Страшное видение исчезло. Полуженщина — полуптица спорхнула с ветки. Подскочивший сзади Фома взлетел надо мной и полоснул когтями по ее длинным хвостовым перьям.
— Вот разиня! — воскликнул он, шлепнувшись на землю. — Проморгал отменную закуску.
— Околдовала. Морок навела, — промямлил я.
— Что ты увидал, дорогой? — из кустов выскочила Людмила. — То была вещая птица Естрафиль. Она знает былое и грядущее всякой твари.
— Я видел кровь и смерть людей, — холодно процедил я.
Я чувствовал, что не должен быть с ними, не должен быть тем, кем они меня сделали.
«Но разве у меня есть выбор?
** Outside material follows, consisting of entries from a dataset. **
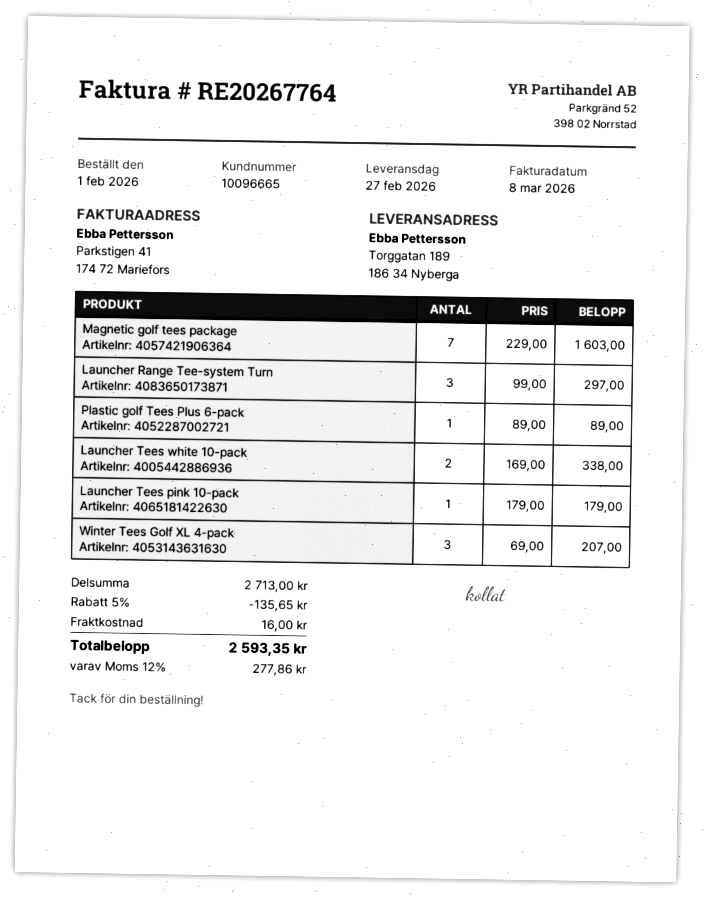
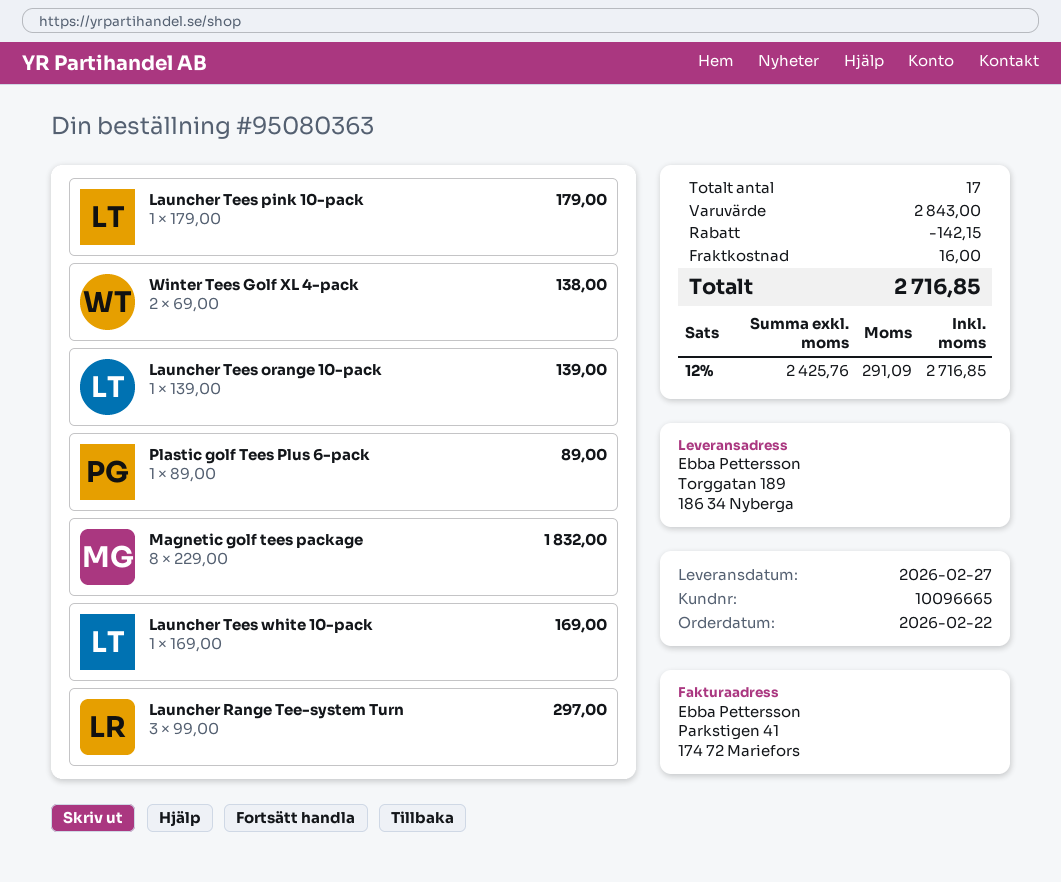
order date: 2026-02-01 -> 2026-02-22
Magnetic golf tees package: 7 x 229.00 = 1603.00 -> 8 x 229.00 = 1832.00
Launcher Tees white 10-pack: 2 x 169.00 = 338.00 -> 1 x 169.00 = 169.00
Winter Tees Golf XL 4-pack: 3 x 69.00 = 207.00 -> 2 x 69.00 = 138.00
Launcher Tees orange 10-pack: none -> 1 x 139.00 = 139.00
subtotal: 2713.00 -> 2843.00
discount: 135.65 -> 142.15
tax: 12% = 277.86 -> 12% = 291.09
total: 2593.35 -> 2716.85

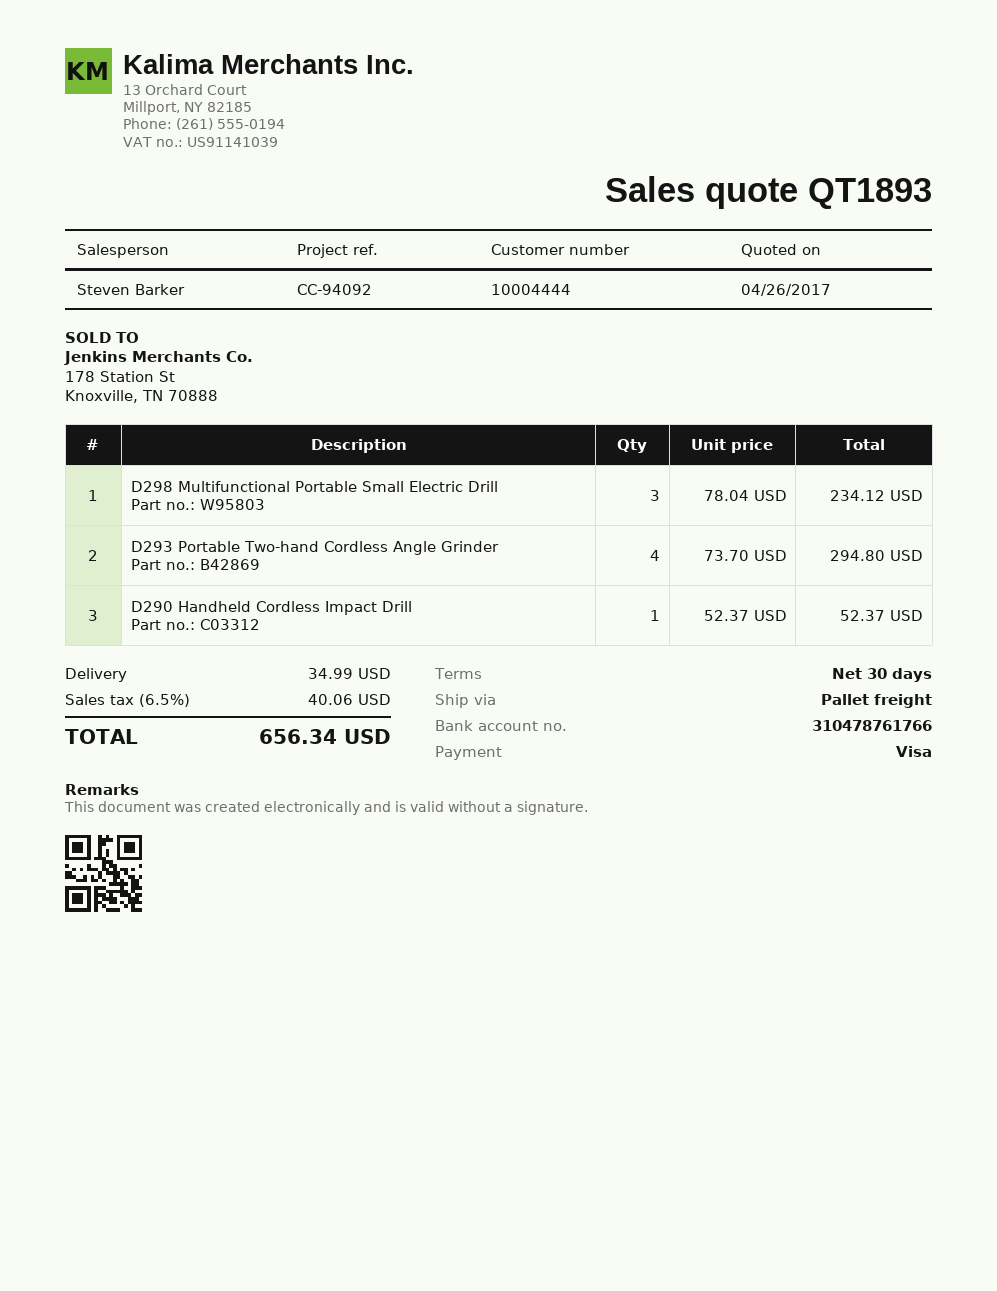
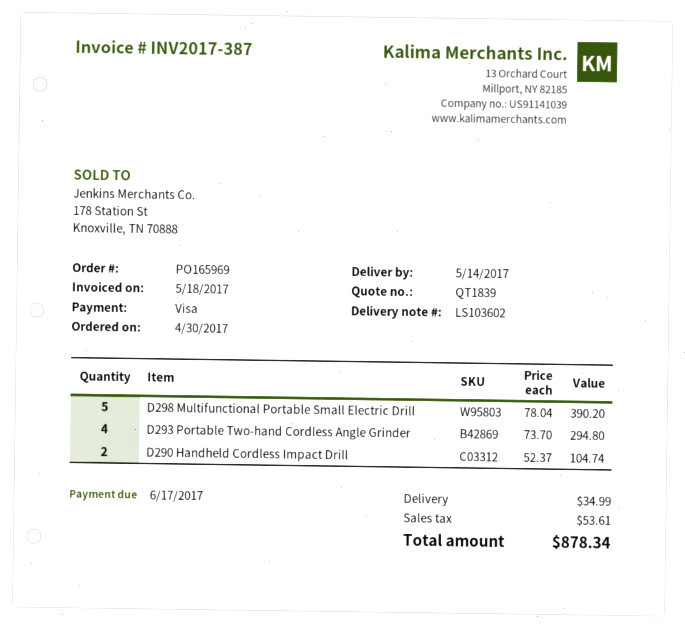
quote number: QT1893 -> QT1839
D298 Multifunctional Portable Small Electric Drill: 3 x 78.04 = 234.12 -> 5 x 78.04 = 390.20
D290 Handheld Cordless Impact Drill: 1 x 52.37 = 52.37 -> 2 x 52.37 = 104.74
tax: 40.06 -> 53.61
total: 656.34 -> 878.34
Разве я могу повернуть время вспять и стать собой прежним? Нет. Но тогда о чем предупредила меня вещая птица? Что значит, помнить, кто я есть?»
— Счастливец ты, Барчонок, — позавидовал Фома. — Славное, видать, у тебя грядущее.
Весь день я промучился бессонницей по вине тягостных размышлений, и к вечеру решил вытеснить их из мятущегося сердца любовным переживанием. Преследовавшую по деревьям белок и куниц Моню я подстерег в кудрявой калине. Едва девушка спустилась с засохшей сосны, я выскочил из засады и прижал ее к земле. Обойдясь без многословных признаний в искренности овладевшего мной чувства, я осыпал ее лицо, шею и грудь быстрыми поцелуями. Они завершились бы долгим страстным поцелуем на ее бархатных от беличьей шерстки губах, если бы она, не побоявшись легонько меня укусить, не вырвалась из объятий.